Les compressions ne sont pas rares : certains fibromes du fond utérin peuvent devenir très gros sans entraîner de compression grave, car ils refoulent les viscères abdominaux mous, mais ceux du col compriment les organes voisins (réseau veineux, uretère, vessie, rectum) contre les parois osseuses, causant :
Des troubles de la circulation sanguine, des troubles urinaires, d'une constipation D'autres complications sont beaucoup plus rares, comme :
La torsion d'un fibrome sous-séreux sur son pédicule, qui se traduit par une douleur brutale
La nécrose (dégénérescence) du fibrome ou sa cancérisation (exceptionnelle).
La présence d'un fibrome n'est pas un obstacle à une grossesse, mais le risque de croissance ou de ramollissement de la tumeur ainsi que les complications possibles rendent sa surveillance indispensable. Une fausse couche ou un accouchement prématuré sont toujours à craindre. L'accouchement et les suites de couches peuvent également être compliqués.

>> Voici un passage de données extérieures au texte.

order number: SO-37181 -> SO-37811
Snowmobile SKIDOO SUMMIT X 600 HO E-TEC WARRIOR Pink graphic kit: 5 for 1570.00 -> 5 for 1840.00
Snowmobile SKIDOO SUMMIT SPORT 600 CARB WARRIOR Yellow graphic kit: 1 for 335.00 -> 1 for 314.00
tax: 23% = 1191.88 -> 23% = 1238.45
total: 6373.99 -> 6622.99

Surveillance et traitement
Généralement, un fibrome nécessite une simple surveillance, mais si la douleur devient intolérable, ou si le fibrome atteint des proportions importantes, le traitement est alors indispensable. Les progestatifs ralentissent habituellement leur évolution. La chirurgie ne sera envisagée que quand le fibrome est volumineux ou s'il se complique de torsion ou de nécrose : il s'agira alors de retirer le fibrome chirurgicalement (ablation), ce qui peut être réalisé de différentes façons (soit par voie abdominale = laparoscopie, soit par hystéroscopie opératoire). L'hystérectomie totale, qui consiste à enlever l'utérus, les trompes et les ovaires n'est proposée que lorsque la patiente ne désire plus de grossesse ou aux alentours de la ménopause. Le toucher vaginal
Ce geste fait partie des toucher médicaux, c'est-à-dire entre autres le toucher rectal et le toucher digital qui associe le toucher rectal et le toucher vaginal. Le généraliste et le gynécologue pratiquent le toucher vaginal avec l'index et le médius qui sont recouverts d'un gant généralement enduit d'un liquide lubrifiant. Il ne consiste pas simplement à introduire ces deux doigts dans le vagin, mais il associe à l'aide de l'autre main la palpation de l'abdomen (par-dessus en quelque sorte). Ce toucher vaginal doit permettre de dépister une anomalie de position, ou une augmentation de taille de l'utérus. La présence d'une masse sur l'utérus sera facilement détectable par la main de l'examinateur. Le toucher vaginal (TV) va aussi permettre de vérifier s'il n'existe pas un kyste de l'ovaire, une augmentation de volume ou une anomalie de consistance du col de l'utérus qui est parfois modifié en cas de cancer. Bien entendu, le TV n'est pas suffisant pour affirmer un diagnostic. Ce toucher vaginal est particulièrement important pendant la grossesse, puisqu'il renseigne sur l'état du col et peut faire dépister une menace d'accouchement prématuré. L’échographie
Technique basée sur l'utilisation des ultrasons, qui permet de visualiser certains organes internes. Elle est utilisée en particulier avant et pendant l'accouchement pour permettre de surveiller le fœtus. L'échographie externe la plus utilisée est aussi appelée échographie conventionnelle. Elle consiste à placer sur le bas-ventre une sonde permettant d'observer l'utérus et les ovaires et d'y déceler une éventuelle pathologie. L'échographie endo-vaginale est moins utilisée. Elle consiste à introduire une sonde dans le vagin pour mieux visualiser les organes de la cavité abdominale.